──────── Records for the task

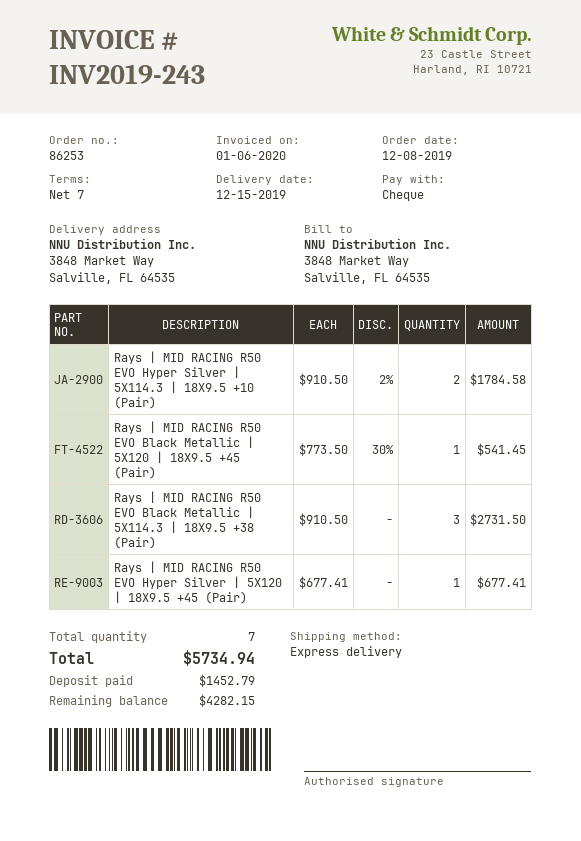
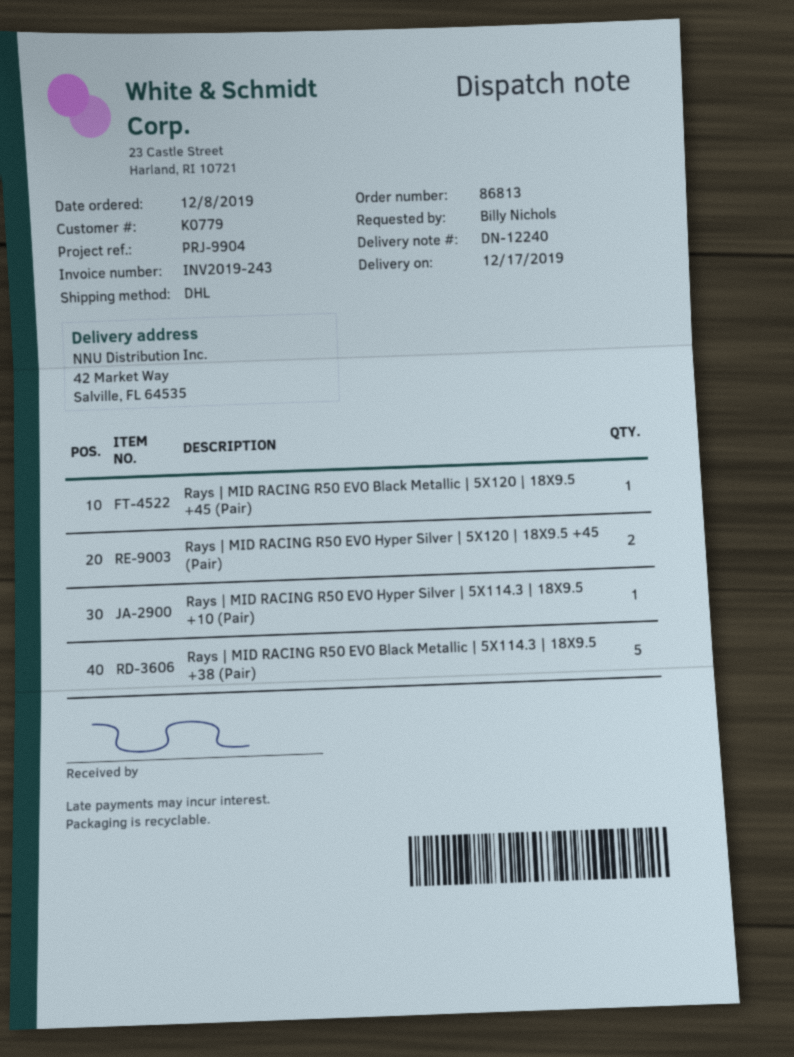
order number: 86253 -> 86813
delivery date: 2019-12-15 -> 2019-12-17
shipping method: express -> DHL
ship to: 3848 Market Way, Salville, FL 64535 -> 42 Market Way, Salville, FL 64535
Rays | MID RACING R50 EVO Hyper Silver | 5X114.3 | 18X9.5 +10 (Pair): 2 -> 1
Rays | MID RACING R50 EVO Black Metallic | 5X114.3 | 18X9.5 +38 (Pair): 3 -> 5
Rays | MID RACING R50 EVO Hyper Silver | 5X120 | 18X9.5 +45 (Pair): 1 -> 2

────────────────

Exercise brief —
Without carrying over any picture, retype the records above word for word.

Answer to the exercise —
order number: 86253 -> 86813
delivery date: 2019-12-15 -> 2019-12-17
shipping method: express -> DHL
ship to: 3848 Market Way, Salville, FL 64535 -> 42 Market Way, Salville, FL 64535
Rays | MID RACING R50 EVO Hyper Silver | 5X114.3 | 18X9.5 +10 (Pair): 2 -> 1
Rays | MID RACING R50 EVO Black Metallic | 5X114.3 | 18X9.5 +38 (Pair): 3 -> 5
Rays | MID RACING R50 EVO Hyper Silver | 5X120 | 18X9.5 +45 (Pair): 1 -> 2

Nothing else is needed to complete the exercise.